11111,22222,33333,44444,55555

The first number is quick because nothing is in the destinations string yet so strcat has nothing to count. “11111” is copied. Then, there is a scan of five characters to get to the end, then the comma is copied.

For the second number, strcat has to scan past SIX characters (“11111,”) and then the process continues.

The the third number has to scan past TWELVE (“11111,22222,” characters.

Each entry gets progressively slower and slower as the string gets longer and longer.

Can we make it faster?

If things were set in stone, you could do this all with one snprint like this:

snprintf ("%u,%u,%.1f,%.1f\n", value1, value2, value3, value4);

Since printf is being used to format all the values in to a buffer, then doing the whole string with one call to snprintf may be the smallest and fastest way to do this.

But if you are dealing with something with dozens of values, when you go in later to add one in the middle, there is great room for error if you get off by a comma or a variable in the parameter list somewhere.

I suspect this is why the code I am seeing was written the way it was. It makes adding something in the middle as easy as adding three new lines:

snprintf (buffer, BUFFER_LENGTH, "%u", newValue);
strcat (outputLineBuffer, buffer);
strcat (outputLineBuffer, ",");

Had fifty parameters been inside some long printf, there is a much greater chance of error when updating the code later to add new fields.

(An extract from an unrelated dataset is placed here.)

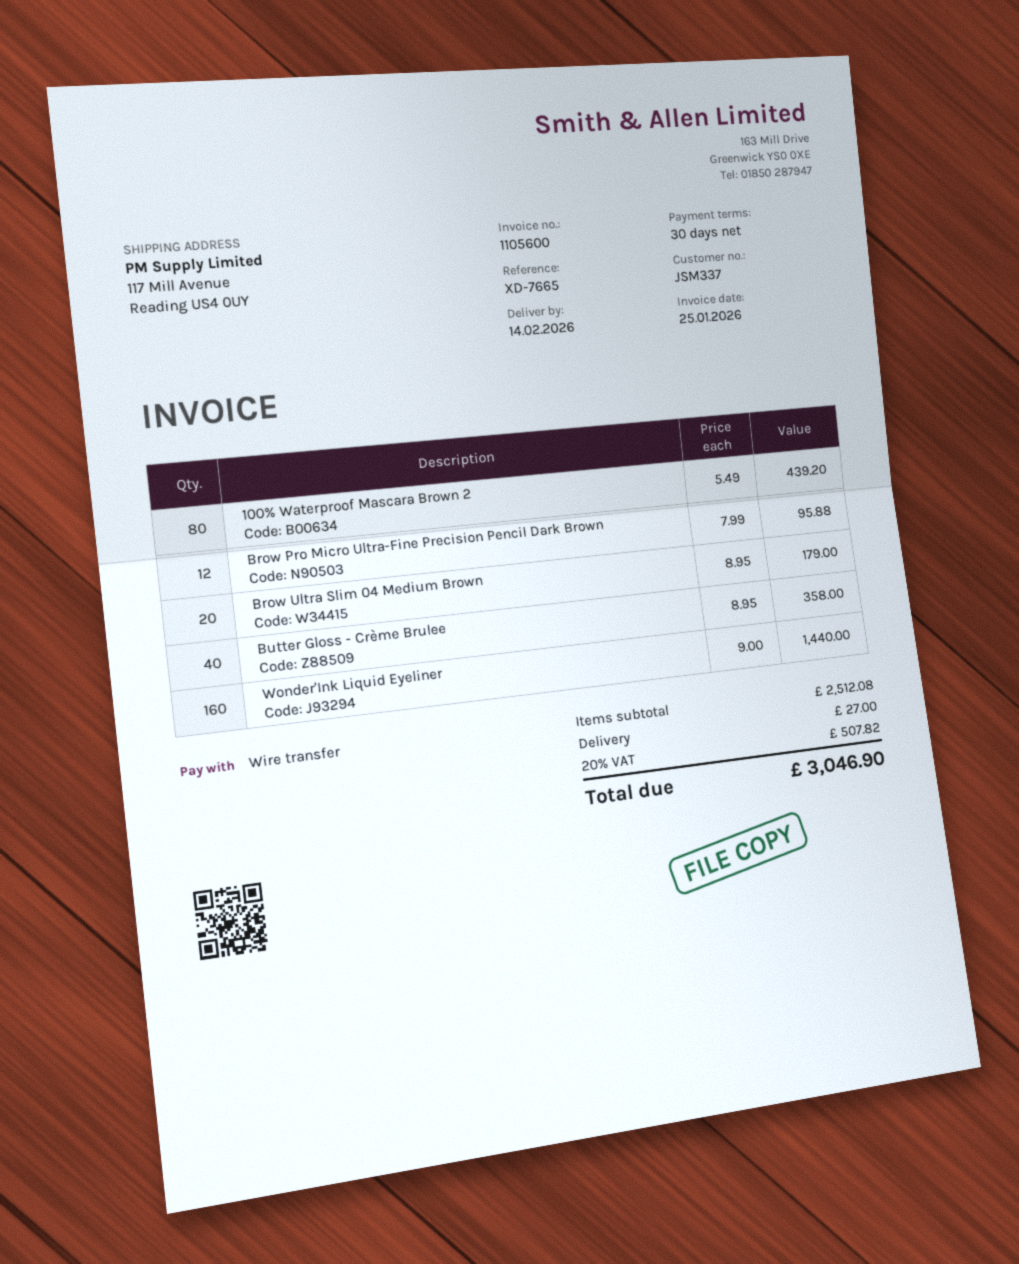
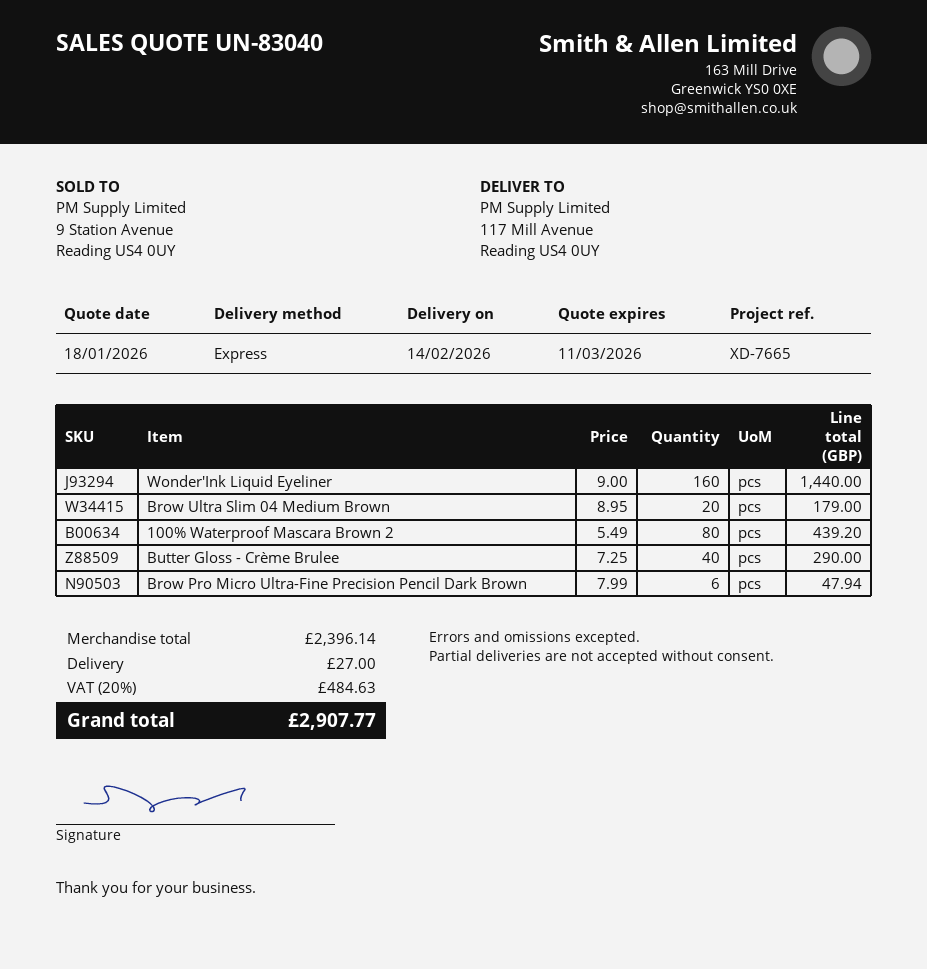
Brow Pro Micro Ultra-Fine Precision Pencil Dark Brown: 12 x 7.99 = 95.88 -> 6 x 7.99 = 47.94
Butter Gloss - Crème Brulee: 40 x 8.95 = 358.00 -> 40 x 7.25 = 290.00
subtotal: 2512.08 -> 2396.14
tax: 20% = 507.82 -> 20% = 484.63
total: 3046.90 -> 2907.77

The “Clean Code” philosophy says we spend more time maintaining and updating and fixing code than we do writing it, so writing it “simple and easy to understand” initially can be a huge time savings. (Spend a bit more time up front, save much time later.)

So since I want to leave it as-is, this is my suggestion which will cut the string copies in half: just put the comma in the printf:

snprintf (buffer, BUFFER_LENGTH, "%u,", value1);
strcat (outputLineBuffer, buffer);

snprintf (buffer, BUFFER_LENGTH, "%u,", value2);
strcat (outputLineBuffer, buffer);

snprintf (buffer, BUFFER_LENGTH, "%.1f,", value3);
strcat (outputLineBuffer, buffer);

snprintf (buffer, BUFFER_LENGTH, "%.1f,", value4);
strcat (outputLineBuffer, buffer);

And that is a very simple way to reduce the times the computer has to spend starting at the front of the string and counting every character forward until a 0 is found. For fifty parameters, instead of doing that scan 100 times, now we only do it 50.

And that is a nice savings of CPU time, and also saves some code space by eliminating all the extra calls to strcat.

You know better, don’t you?

But I bet some of you have an even better and/or simpler way to do this.